1.1. Determine the population(s) present by grouping similar items by any combination of the following characteristics:

1.1.1 Packaging type (ziplock bags, wraps, etc.)

1.1.2 Packaging size

1.1.3 Packaging characteristics (similar label imprints)

1.1.4 Package layering (need not be identical if net weights are consistent)

1.1.5 Content appearance (green plant material, white powder, etc.)

1.1.5.1 If contents are not readily viewable through the packaging, ensure all items are viewed separately to establish similarities and the expectation of homogeneity.

1.1.6 Net weight of contents

1.1.6.1 Weigh 3-5 items individually to determine average net weight and consistency among packaging contents. (Refer to Example below.)

1.1.7 Colour test results of net weighted items”. Note: This is not an all-inclusive list. All elements do not need to be present in order to make a determination of a population. The analyst may use his/her best judgment and can articulate justifications in the case notes for how the population(s) were determined. The technical reviewer, technical leader or designee determines appropriateness of atypical determinations. “1.2.2.2 The percentage of items needed to reach the greater of either the weight threshold or the minimum amount associated with the highest category for a specific substance. 10% of items is considered appropriate, but not mandated”. “1.2.2.3 Refer to Hypergeometric Distribution Table 1 to determine how many items to test using a statistical method, for comparison to a non-statistical method”.

[14]It would appear to this Court that the protocols of the St Lucia Lab were carefully followed in this case and that based on these protocols the conclusion of the analyst was that all Twenty-Seven (27) packages contained the substance cannabis, even though only Eleven (11) of the packages were tested.

[15]The Court can find no reason based on the methodologies adopted by the Lab to state that the Twenty-Seven (27) packages submitted contained any substance other than cannabis.

[16]Further, the taking of the average weight of the Eleven (11) packages and determining the average total weight of all Twenty-Seven (27) packages using that average weight is also something with which this Court can find no fault bearing in mind the methodology set out in the Lab protocols.

[17]In any event even if the Court were to agree with the Defendant’s position, the weight of the Eleven (11) packages exceeds the weight requirement for the charge in the Second (2nd) count of the indictment, that is possession with intent to supply.
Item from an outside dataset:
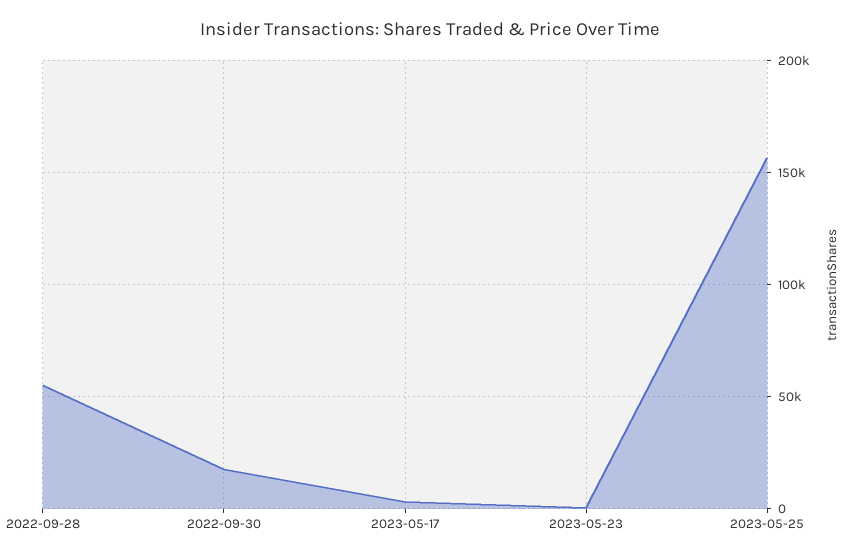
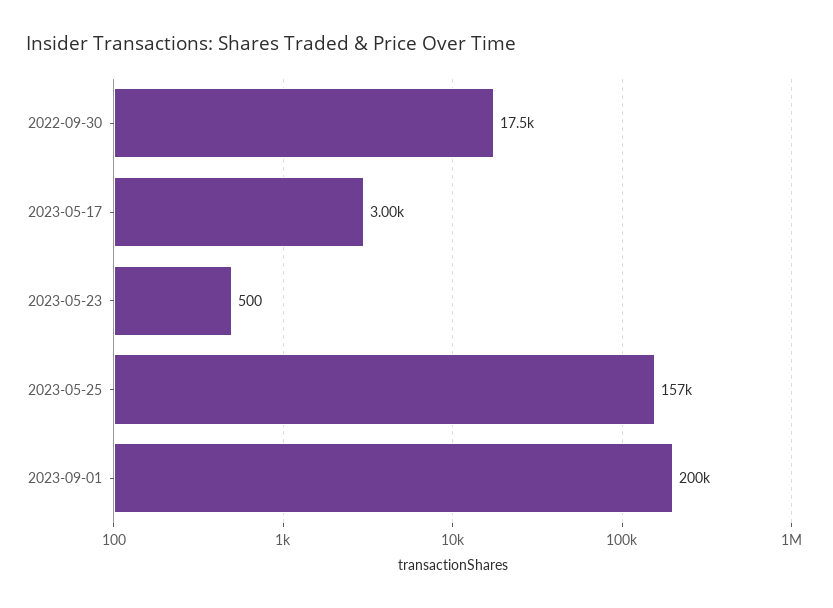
2022-09-28: 55000 -> none
2023-09-01: none -> 200000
The weight will have implications for sentencing but not for substance of the Count itself.

[18]In the circumstances the Court cannot grant the Defendant his application to exclude the analyst’s report as it pertains to the reference to One Hundred and One Point Seventy-Nine (101.79) kg, nor can the Court withdraw the Second (2nd) count on the indictment, possession with intent to supply.

[19]The Court is also not inclined to amend Count One (1) to read Forty-One Point Four (41.44) kg.

[20]The Defendant also questioned the procedure adopted by the police which he claims is contrary to Section 4 of the Administration of Justice (Miscellaneous Provisions) Act.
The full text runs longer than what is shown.